EXERCISE MATERIAL:
BEGIN
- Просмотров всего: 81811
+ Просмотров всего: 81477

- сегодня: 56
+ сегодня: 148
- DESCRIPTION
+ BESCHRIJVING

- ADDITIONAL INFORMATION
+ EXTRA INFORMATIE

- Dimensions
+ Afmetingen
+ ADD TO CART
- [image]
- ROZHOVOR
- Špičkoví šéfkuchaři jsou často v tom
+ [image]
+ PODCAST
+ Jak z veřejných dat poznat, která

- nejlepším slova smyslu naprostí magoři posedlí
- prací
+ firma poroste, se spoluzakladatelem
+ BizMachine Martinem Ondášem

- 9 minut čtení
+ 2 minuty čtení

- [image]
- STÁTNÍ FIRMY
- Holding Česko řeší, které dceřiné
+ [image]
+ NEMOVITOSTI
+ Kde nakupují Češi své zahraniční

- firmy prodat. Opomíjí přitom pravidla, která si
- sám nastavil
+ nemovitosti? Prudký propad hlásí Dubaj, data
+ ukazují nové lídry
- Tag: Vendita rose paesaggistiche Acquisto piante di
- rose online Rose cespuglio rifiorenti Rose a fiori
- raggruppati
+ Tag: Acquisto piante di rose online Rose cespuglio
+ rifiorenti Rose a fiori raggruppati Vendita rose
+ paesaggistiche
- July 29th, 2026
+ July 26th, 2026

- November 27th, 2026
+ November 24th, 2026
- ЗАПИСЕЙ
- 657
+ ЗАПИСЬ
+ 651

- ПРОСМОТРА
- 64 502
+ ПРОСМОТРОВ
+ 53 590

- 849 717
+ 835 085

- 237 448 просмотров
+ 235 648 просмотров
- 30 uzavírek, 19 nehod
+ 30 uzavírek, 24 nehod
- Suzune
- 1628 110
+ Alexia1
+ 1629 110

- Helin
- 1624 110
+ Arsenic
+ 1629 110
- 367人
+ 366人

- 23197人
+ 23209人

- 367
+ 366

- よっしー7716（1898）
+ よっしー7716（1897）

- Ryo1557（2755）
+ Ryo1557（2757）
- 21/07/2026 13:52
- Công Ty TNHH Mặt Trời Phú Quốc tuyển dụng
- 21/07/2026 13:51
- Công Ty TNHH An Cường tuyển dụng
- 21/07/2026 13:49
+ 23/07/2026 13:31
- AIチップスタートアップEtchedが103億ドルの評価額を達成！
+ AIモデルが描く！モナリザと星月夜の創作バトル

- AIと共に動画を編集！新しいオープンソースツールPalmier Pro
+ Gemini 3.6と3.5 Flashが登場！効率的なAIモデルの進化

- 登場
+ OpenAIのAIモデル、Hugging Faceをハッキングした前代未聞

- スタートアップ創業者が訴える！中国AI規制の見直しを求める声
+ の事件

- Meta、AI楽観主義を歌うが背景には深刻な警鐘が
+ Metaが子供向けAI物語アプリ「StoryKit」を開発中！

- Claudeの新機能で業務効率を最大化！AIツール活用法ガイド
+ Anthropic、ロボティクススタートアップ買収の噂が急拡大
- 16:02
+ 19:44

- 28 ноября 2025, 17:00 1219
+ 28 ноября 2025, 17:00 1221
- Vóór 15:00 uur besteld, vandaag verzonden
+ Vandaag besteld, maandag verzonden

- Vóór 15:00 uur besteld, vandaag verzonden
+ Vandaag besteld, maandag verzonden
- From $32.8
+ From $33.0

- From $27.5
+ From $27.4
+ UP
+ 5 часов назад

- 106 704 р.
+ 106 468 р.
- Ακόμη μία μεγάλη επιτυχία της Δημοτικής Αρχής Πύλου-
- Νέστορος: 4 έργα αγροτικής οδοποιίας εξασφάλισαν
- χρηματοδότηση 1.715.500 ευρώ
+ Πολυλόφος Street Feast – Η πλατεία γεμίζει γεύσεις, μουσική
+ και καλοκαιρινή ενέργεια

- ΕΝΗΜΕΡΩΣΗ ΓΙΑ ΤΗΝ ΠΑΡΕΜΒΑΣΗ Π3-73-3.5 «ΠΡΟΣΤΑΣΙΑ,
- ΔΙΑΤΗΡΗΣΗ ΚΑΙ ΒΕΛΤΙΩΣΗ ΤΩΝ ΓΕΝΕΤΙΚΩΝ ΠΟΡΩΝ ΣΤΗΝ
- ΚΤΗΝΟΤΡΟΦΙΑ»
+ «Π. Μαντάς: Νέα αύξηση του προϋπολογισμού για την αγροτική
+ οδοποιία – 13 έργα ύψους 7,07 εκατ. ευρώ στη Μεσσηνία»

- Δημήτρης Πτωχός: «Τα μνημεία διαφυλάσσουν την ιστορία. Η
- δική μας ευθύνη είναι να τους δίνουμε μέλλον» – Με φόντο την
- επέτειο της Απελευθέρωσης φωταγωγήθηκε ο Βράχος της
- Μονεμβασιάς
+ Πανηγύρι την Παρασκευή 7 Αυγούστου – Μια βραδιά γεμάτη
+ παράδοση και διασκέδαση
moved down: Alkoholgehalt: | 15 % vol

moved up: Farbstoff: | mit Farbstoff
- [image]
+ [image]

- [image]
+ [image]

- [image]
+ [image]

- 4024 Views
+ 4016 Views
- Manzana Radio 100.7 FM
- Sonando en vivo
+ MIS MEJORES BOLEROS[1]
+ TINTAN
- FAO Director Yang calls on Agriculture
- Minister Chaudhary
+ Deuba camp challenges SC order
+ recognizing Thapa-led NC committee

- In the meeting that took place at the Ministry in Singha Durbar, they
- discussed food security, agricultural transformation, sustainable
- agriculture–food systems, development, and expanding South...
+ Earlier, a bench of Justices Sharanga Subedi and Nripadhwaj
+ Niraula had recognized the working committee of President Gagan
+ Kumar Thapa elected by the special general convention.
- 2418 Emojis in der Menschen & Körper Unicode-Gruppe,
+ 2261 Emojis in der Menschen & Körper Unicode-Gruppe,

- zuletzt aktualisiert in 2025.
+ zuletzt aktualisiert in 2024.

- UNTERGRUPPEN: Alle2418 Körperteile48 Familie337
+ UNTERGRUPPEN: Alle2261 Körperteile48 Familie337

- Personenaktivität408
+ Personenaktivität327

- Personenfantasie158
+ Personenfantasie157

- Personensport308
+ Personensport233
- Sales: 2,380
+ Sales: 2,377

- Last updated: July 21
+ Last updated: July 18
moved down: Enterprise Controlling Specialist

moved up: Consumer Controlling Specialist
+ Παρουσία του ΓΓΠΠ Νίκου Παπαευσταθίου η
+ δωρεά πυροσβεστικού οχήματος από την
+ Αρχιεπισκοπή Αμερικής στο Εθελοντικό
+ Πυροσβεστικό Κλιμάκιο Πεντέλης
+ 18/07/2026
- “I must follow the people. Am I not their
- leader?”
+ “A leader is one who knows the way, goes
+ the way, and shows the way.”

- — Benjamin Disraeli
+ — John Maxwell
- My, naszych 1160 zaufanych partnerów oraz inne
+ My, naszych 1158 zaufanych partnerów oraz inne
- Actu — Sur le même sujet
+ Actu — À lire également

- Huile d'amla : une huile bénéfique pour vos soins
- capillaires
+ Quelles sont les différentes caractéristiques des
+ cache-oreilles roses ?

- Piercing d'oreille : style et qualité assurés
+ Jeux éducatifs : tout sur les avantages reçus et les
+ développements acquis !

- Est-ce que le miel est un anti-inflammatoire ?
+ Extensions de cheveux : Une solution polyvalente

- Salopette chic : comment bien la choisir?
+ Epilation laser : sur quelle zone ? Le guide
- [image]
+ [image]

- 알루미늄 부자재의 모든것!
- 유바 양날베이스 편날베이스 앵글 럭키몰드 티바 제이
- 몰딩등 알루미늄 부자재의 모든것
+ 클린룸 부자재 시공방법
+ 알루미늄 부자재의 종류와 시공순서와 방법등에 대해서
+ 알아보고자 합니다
END
Set down again, word for word, the stretch of records from the line with "- ADDITIONAL INFORMATION" to the line with "- STÁTNÍ FIRMY", both of those lines included.

EXPECTED ANSWER:
- ADDITIONAL INFORMATION
+ EXTRA INFORMATIE

- Dimensions
+ Afmetingen
+ ADD TO CART
- [image]
- ROZHOVOR
- Špičkoví šéfkuchaři jsou často v tom
+ [image]
+ PODCAST
+ Jak z veřejných dat poznat, která

- nejlepším slova smyslu naprostí magoři posedlí
- prací
+ firma poroste, se spoluzakladatelem
+ BizMachine Martinem Ondášem

- 9 minut čtení
+ 2 minuty čtení

- [image]
- STÁTNÍ FIRMY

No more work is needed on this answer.